The combined slowdown in household consumption, corporate investment and net exports, will cause a drop in total demand followed by a decrease in effective production. The rise in the ECB refinancing rate is expected to have an almost immediate effect on the exchange rate and the long term interest rates (even anticipated). However, according to our estimations, an eight to twenty-one month delay is expected between the moment rates are hiked and their effect on production.


Notes:

1 “Monetary policy transmission in the Euro area – Where do we stand?”, ECB working paper (January 2002).

2 “The OECD’s new global model”, OECD working paper (May 2010).

3 As for the Taylor rule, MCIs are subject to many methodological and statistical shortcomings and should thus be used with caution. That said, MCIs can provide a useful reference to compare current monetary and financial conditions to the past, as well as to make forecasts based on our expectations for interest rates and exchange rates.

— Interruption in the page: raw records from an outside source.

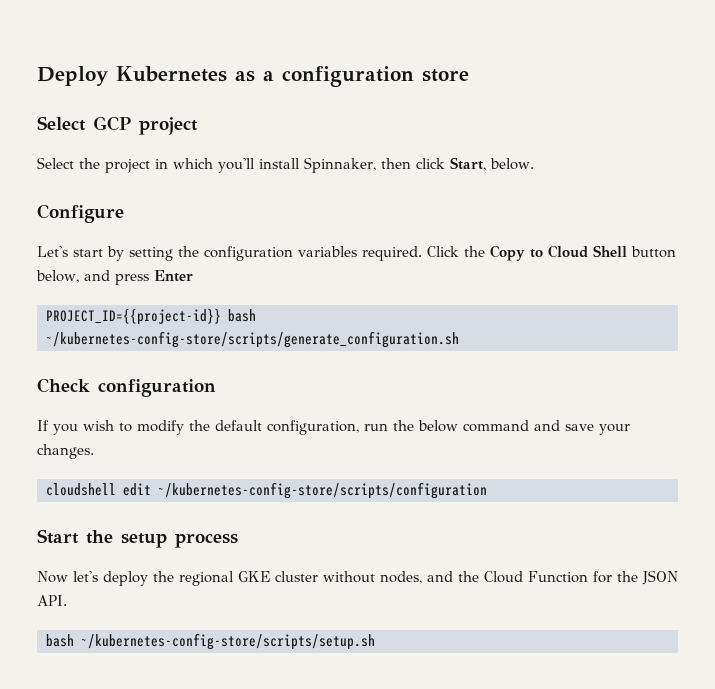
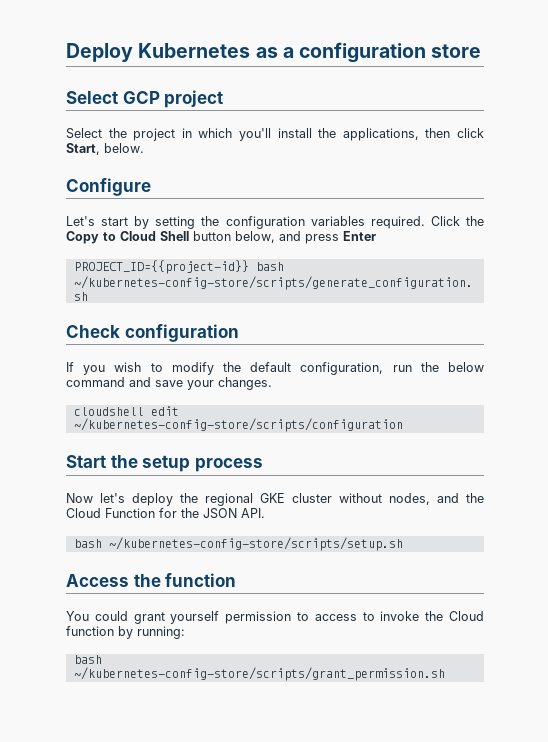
[304,157,376,173] Spinnaker, -> [318,128,419,141] the applications,
(375, 641) none -> [66,573,237,587] [66,611,485,624] [66,626,185,639] [73,655,102,664] [73,667,445,681] // Access the function // You could grant yourself permission to access to invoke the Cloud function by running: // bash ~/kubernetes-config-store/scripts/grant_permission.sh

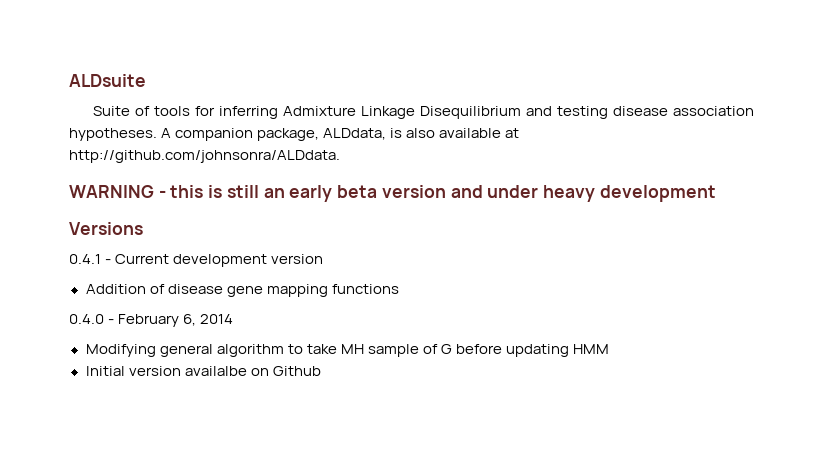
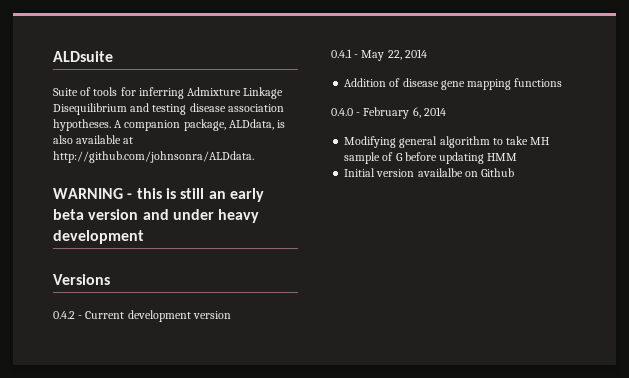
[69,254,101,264] 0.4.1 -> [53,311,75,319] 0.4.2
(324, 259) none -> [331,49,427,61] // 0.4.1 - May 22, 2014

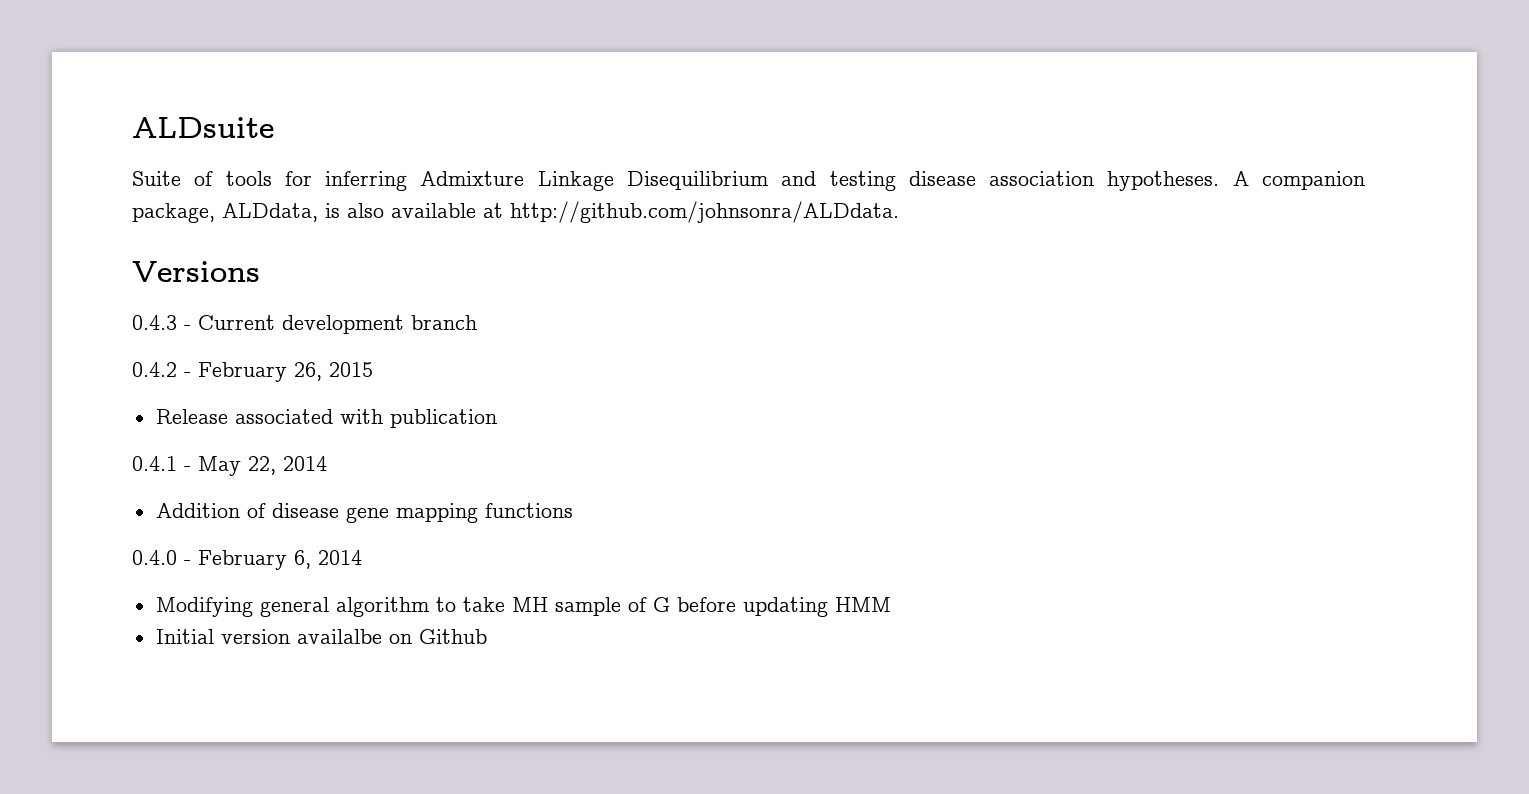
[53,188,264,202] [53,209,260,223] [53,230,144,244] [53,274,110,285] WARNING - this is still an early beta version and under heavy development // Versions -> [132,261,260,282] [132,315,477,334] Versions // 0.4.3 - Current development branch
[85,310,231,322] Current development version -> [198,362,373,382] [155,409,497,428] February 26, 2015 // Release associated with publication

4 « Les conditions monétaires et financières courantes et passées dans la zone euro et aux Etats-Unis », DPAE Minefi (June 2005).

5 Household interest payments are accounted for in “property income liabilities” in the national account data for non-financial accounts.

6 As highlighted in a paper published by the Bank of Spain, the impact of a rise in interest rates on the household debt burden should also be assessed by income segment, and not only through aggregate indicators. Contrary to the USA and the UK, the debt ratio of Spanish households is inversely related to their income level. One would expect that lower income households are more sensitive to changes in the interest rate than those with higher incomes.